The college kids are kind of generic horror movie actors: Good looking, but not necessarily very good. On the other hand, that’s just what you need for a movie like this. Most of them don’t really seem to have distinguishing features, though. I’ve seen the movie many times and I still get some of them mixed up.
You do want to maintain certain genre expectations. A parody needs to understand the core of the genre it’s parodying. This movie definitely understands the iconography of horror movies. The woods are dark and eerie, the cabin is full of cobwebs and art brute made from bones by the previous occupants. The college kids are colorful enough to feel out of place in this environment in their pastel clothes.
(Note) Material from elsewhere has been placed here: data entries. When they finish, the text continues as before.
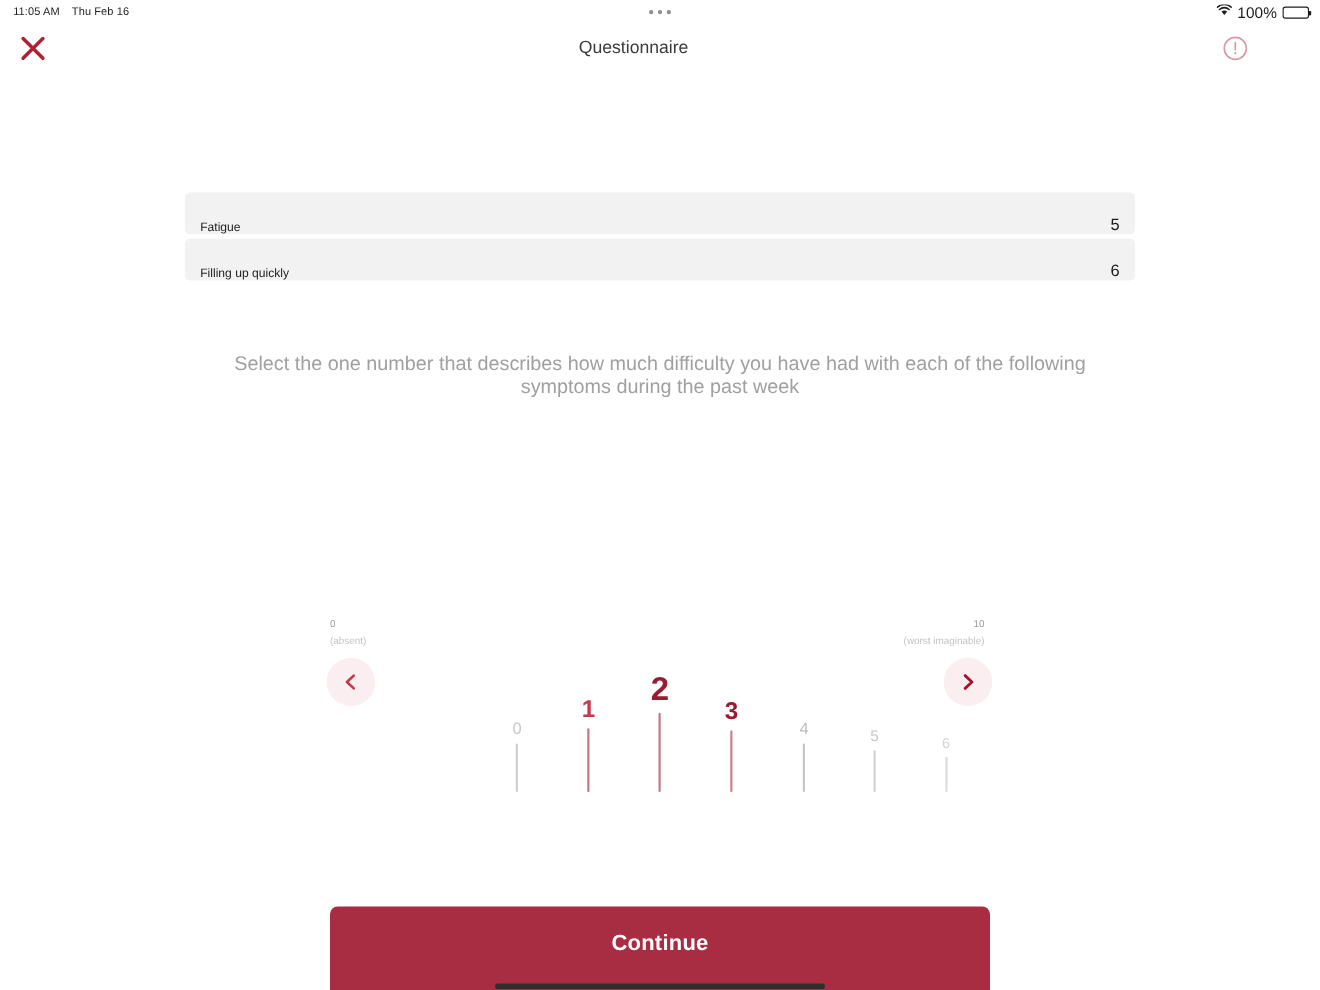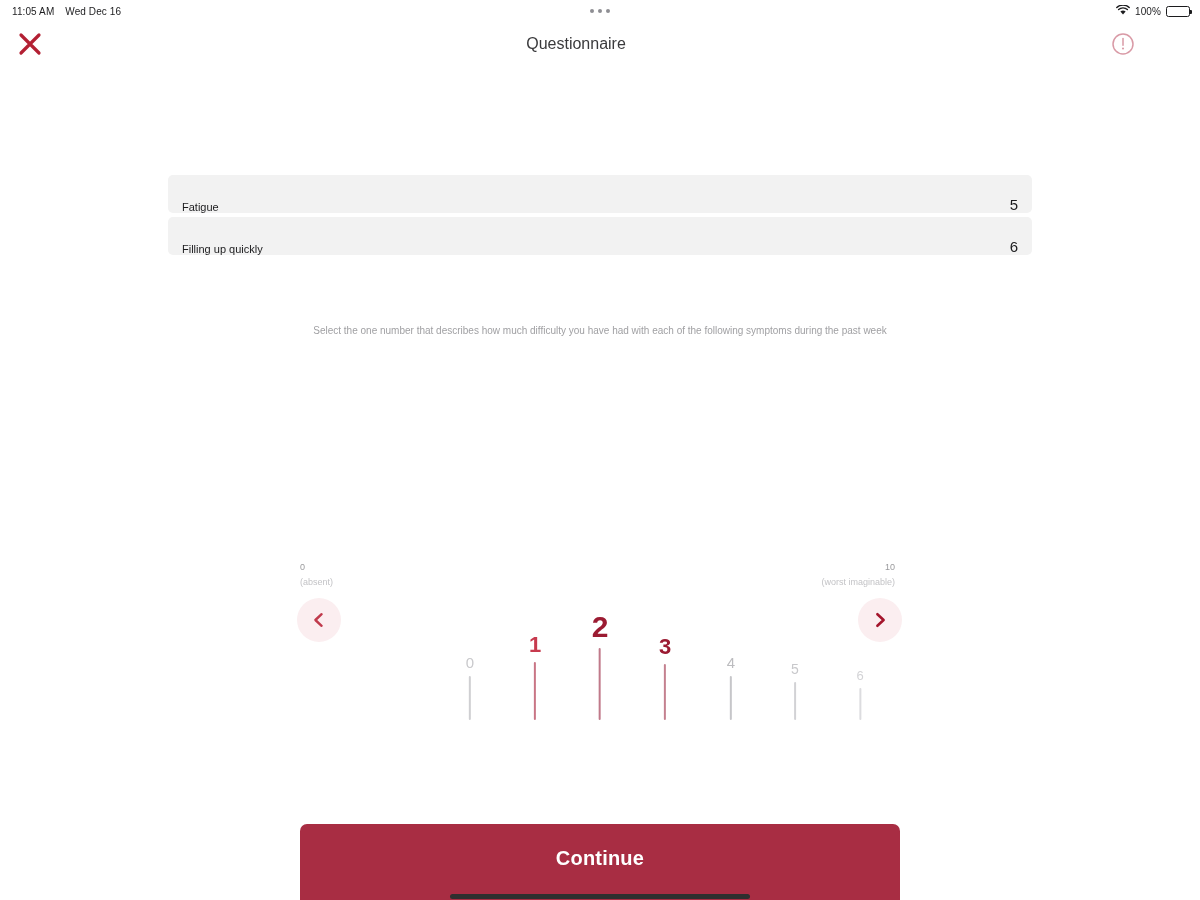"Wed Dec 16" span { text: Wed Dec -> Thu Feb }
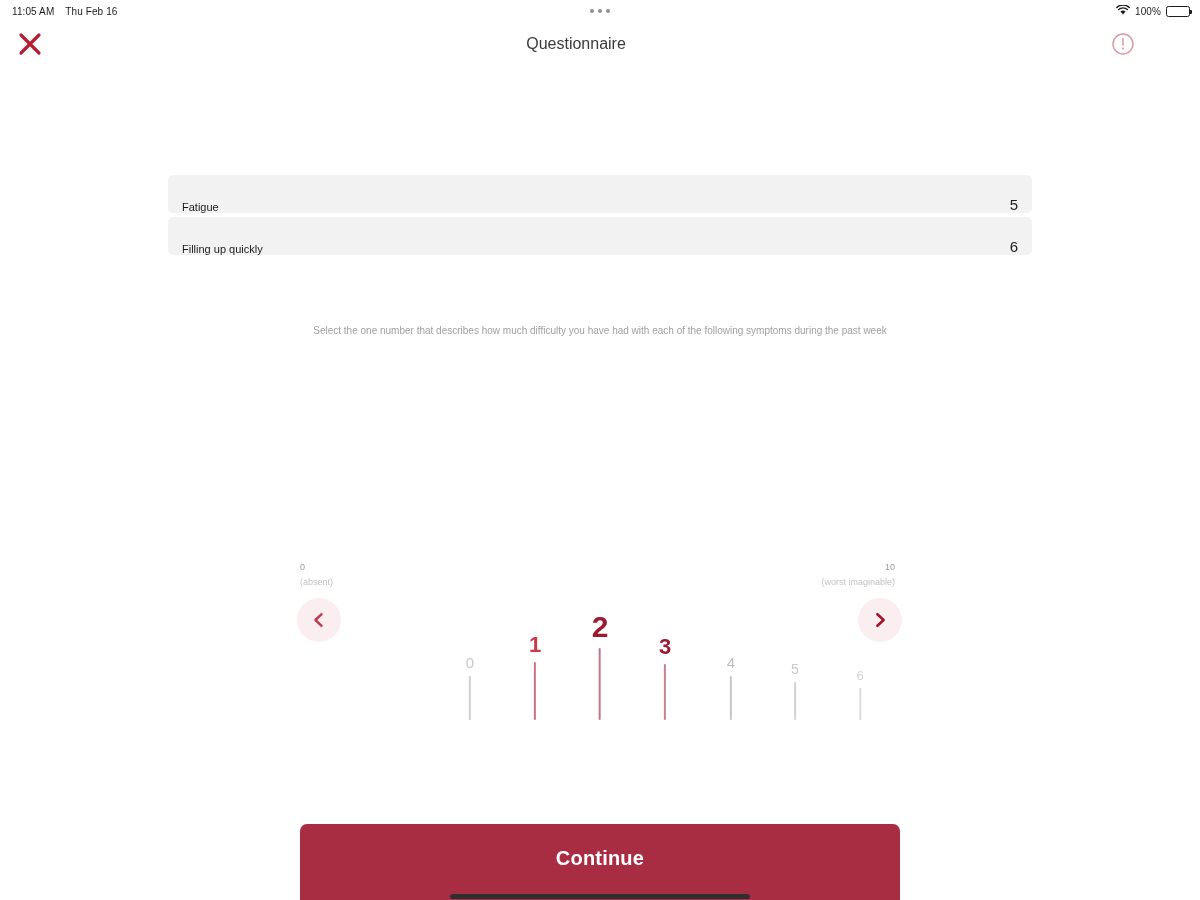"100%" .battery-pct { font-size: 10px -> 14px }
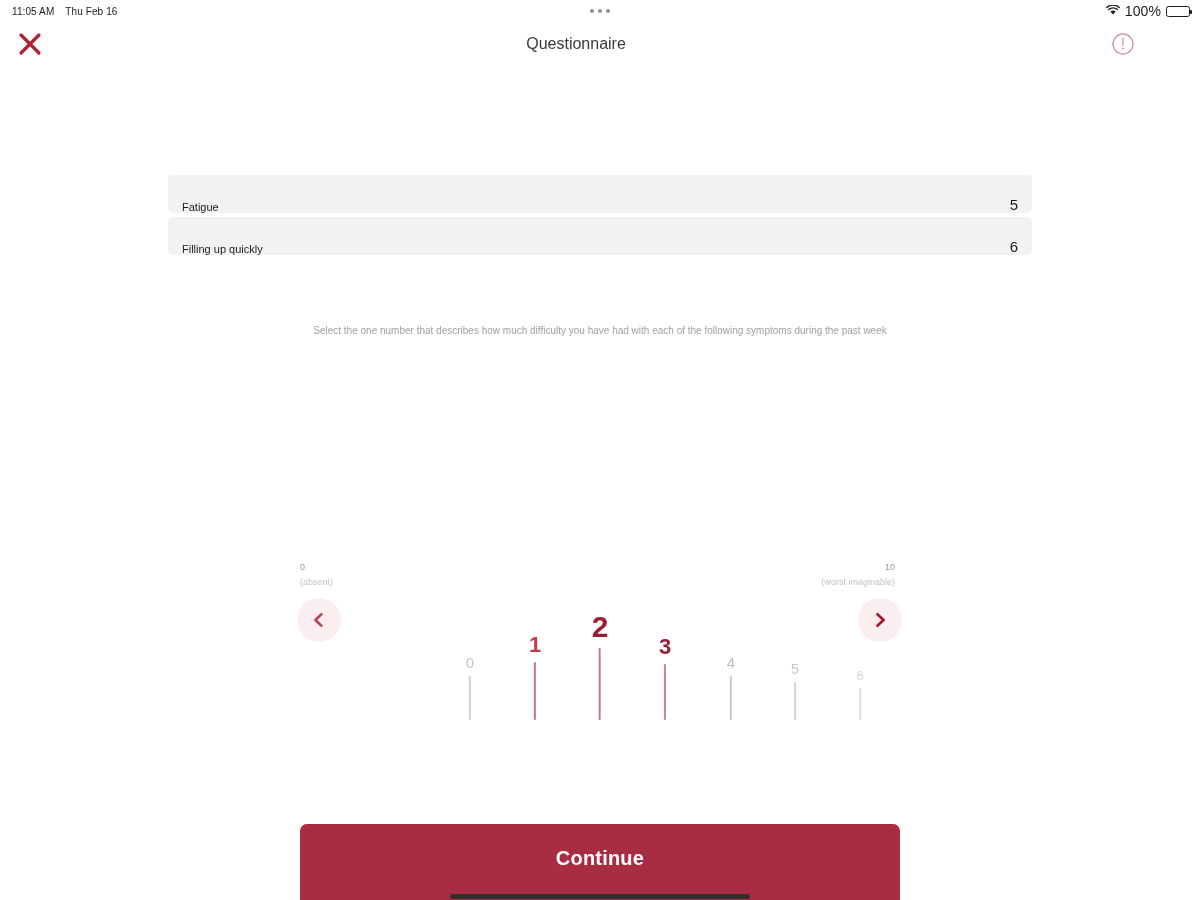"Select the one number that" .question-desc { font-size: 10px -> 18px }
They are the invaders, like in all of these movies, but in this particular case invaded are open to their presence, but the kids are not. There’s the subversion, which is the basis of both the comedy and the horror of the movie, often both at the same time.
The movie is clearly a comedy, but they didn’t hold back on the deaths. They were somewhat limited by the nature of the film, but they did manage to write in some truly gruesome “kills”, even if there was no-one actively killing anyone for large part of the movie. (Of course, I generally, but not always, find movie deaths funny, so my opinion on them might not count.) That does take some creativity on their part. It is a pretty hard R in the US and I think it needs to be as they do a lot with blood.